* _Exercise goal_
Where a line contains the word "algo", copy that line from the records below.
** Data for this exercise follows **
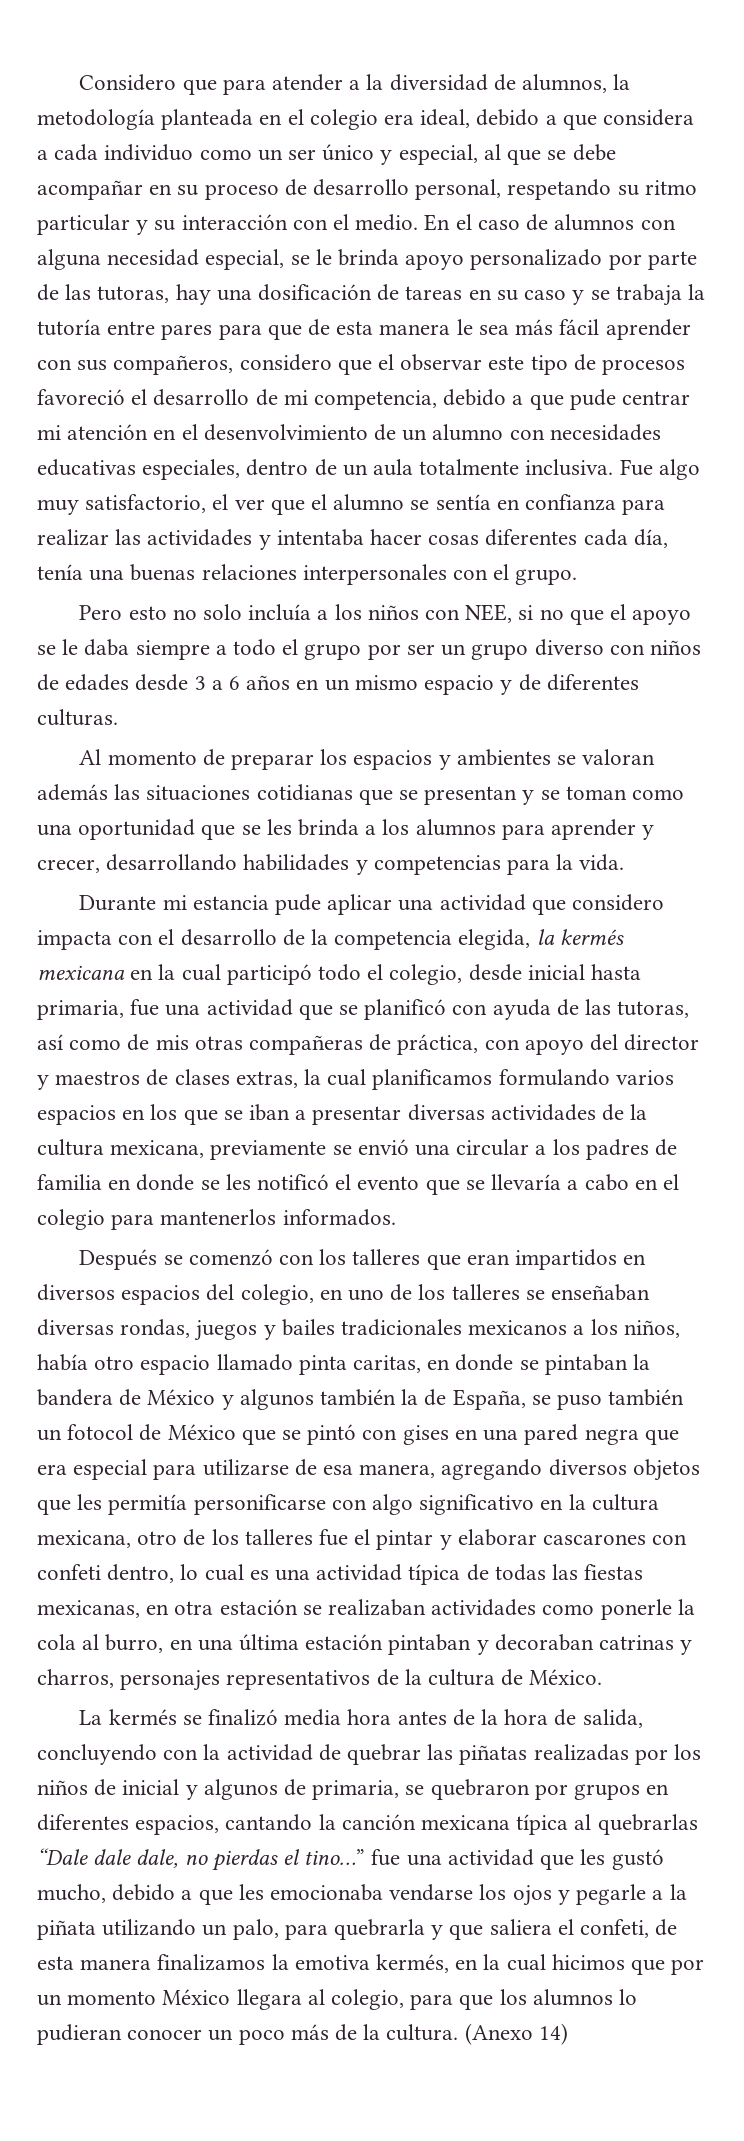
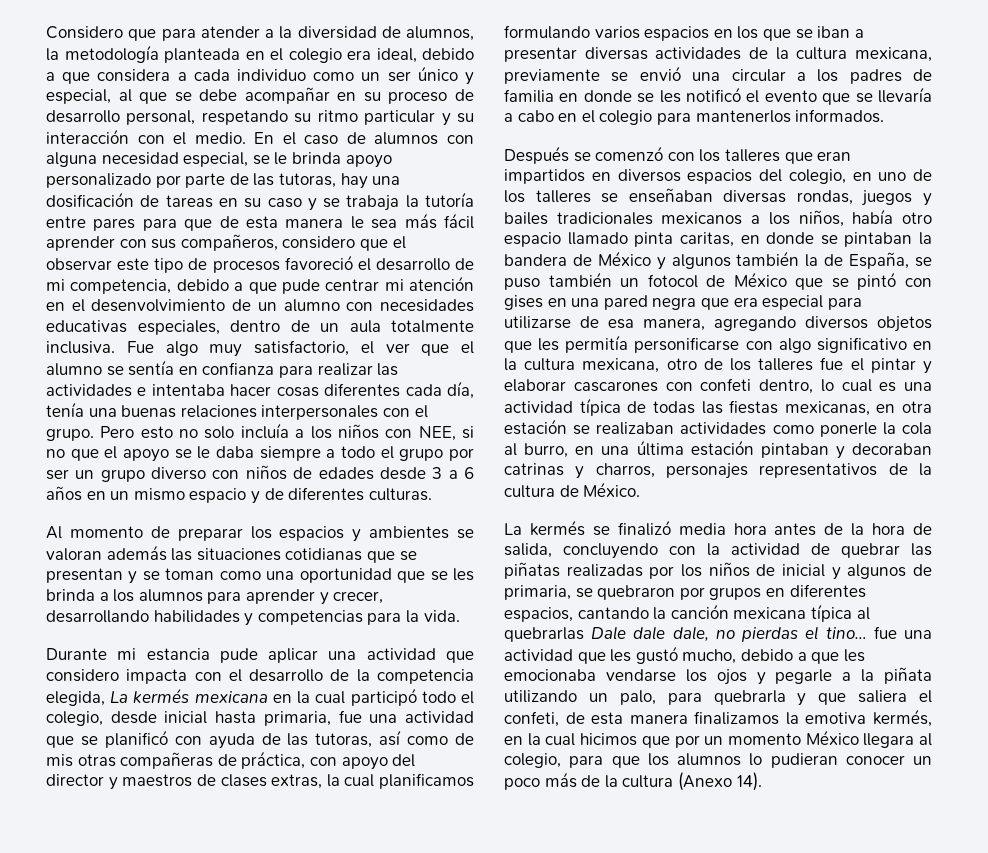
- Fue algo muy satisfactorio, el ver que el alumno se sentía en confianza para realizar las actividades y intentaba hacer cosas diferentes cada día, tenía una buenas relaciones interpersonales con el grupo.
- Pero esto no solo incluía a los niños con NEE, si no que el apoyo se le daba siempre a todo el grupo por ser un grupo diverso con niños de edades desde 3 a 6 años en un mismo espacio y de diferentes culturas.
+ Fue algo muy satisfactorio, el ver que el alumno se sentía en confianza para realizar las actividades e intentaba hacer cosas diferentes cada día, tenía una buenas relaciones interpersonales con el grupo. Pero esto no solo incluía a los niños con NEE, si no que el apoyo se le daba siempre a todo el grupo por ser un grupo diverso con niños de edades desde 3 a 6 años en un mismo espacio y de diferentes culturas.
- Durante mi estancia pude aplicar una actividad que considero impacta con el desarrollo de la competencia elegida, la kermés mexicana en la cual participó todo el colegio, desde inicial hasta primaria, fue una actividad que se planificó con ayuda de las tutoras, así como de mis otras compañeras de práctica, con apoyo del director y maestros de clases extras, la cual planificamos formulando varios espacios en los que se iban a presentar diversas actividades de la cultura mexicana, previamente se envió una circular a los padres de familia en donde se les notificó el evento que se llevaría a cabo en el colegio para mantenerlos informados.
+ Durante mi estancia pude aplicar una actividad que considero impacta con el desarrollo de la competencia elegida, La kermés mexicana en la cual participó todo el colegio, desde inicial hasta primaria, fue una actividad que se planificó con ayuda de las tutoras, así como de mis otras compañeras de práctica, con apoyo del director y maestros de clases extras, la cual planificamos formulando varios espacios en los que se iban a presentar diversas actividades de la cultura mexicana, previamente se envió una circular a los padres de familia en donde se les notificó el evento que se llevaría a cabo en el colegio para mantenerlos informados.
- La kermés se finalizó media hora antes de la hora de salida, concluyendo con la actividad de quebrar las piñatas realizadas por los niños de inicial y algunos de primaria, se quebraron por grupos en diferentes espacios, cantando la canción mexicana típica al quebrarlas “Dale dale dale, no pierdas el tino…” fue una actividad que les gustó mucho, debido a que les emocionaba vendarse los ojos y pegarle a la piñata utilizando un palo, para quebrarla y que saliera el confeti, de esta manera finalizamos la emotiva kermés, en la cual hicimos que por un momento México llegara al colegio, para que los alumnos lo pudieran conocer un poco más de la cultura. (Anexo 14)
+ La kermés se finalizó media hora antes de la hora de salida, concluyendo con la actividad de quebrar las piñatas realizadas por los niños de inicial y algunos de primaria, se quebraron por grupos en diferentes espacios, cantando la canción mexicana típica al quebrarlas Dale dale dale, no pierdas el tino… fue una actividad que les gustó mucho, debido a que les emocionaba vendarse los ojos y pegarle a la piñata utilizando un palo, para quebrarla y que saliera el confeti, de esta manera finalizamos la emotiva kermés, en la cual hicimos que por un momento México llegara al colegio, para que los alumnos lo pudieran conocer un poco más de la cultura (Anexo 14).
** End of Data for this exercise **
* _Solution to this task_
- Fue algo muy satisfactorio, el ver que el alumno se sentía en confianza para realizar las actividades y intentaba hacer cosas diferentes cada día, tenía una buenas relaciones interpersonales con el grupo.
+ Fue algo muy satisfactorio, el ver que el alumno se sentía en confianza para realizar las actividades e intentaba hacer cosas diferentes cada día, tenía una buenas relaciones interpersonales con el grupo. Pero esto no solo incluía a los niños con NEE, si no que el apoyo se le daba siempre a todo el grupo por ser un grupo diverso con niños de edades desde 3 a 6 años en un mismo espacio y de diferentes culturas.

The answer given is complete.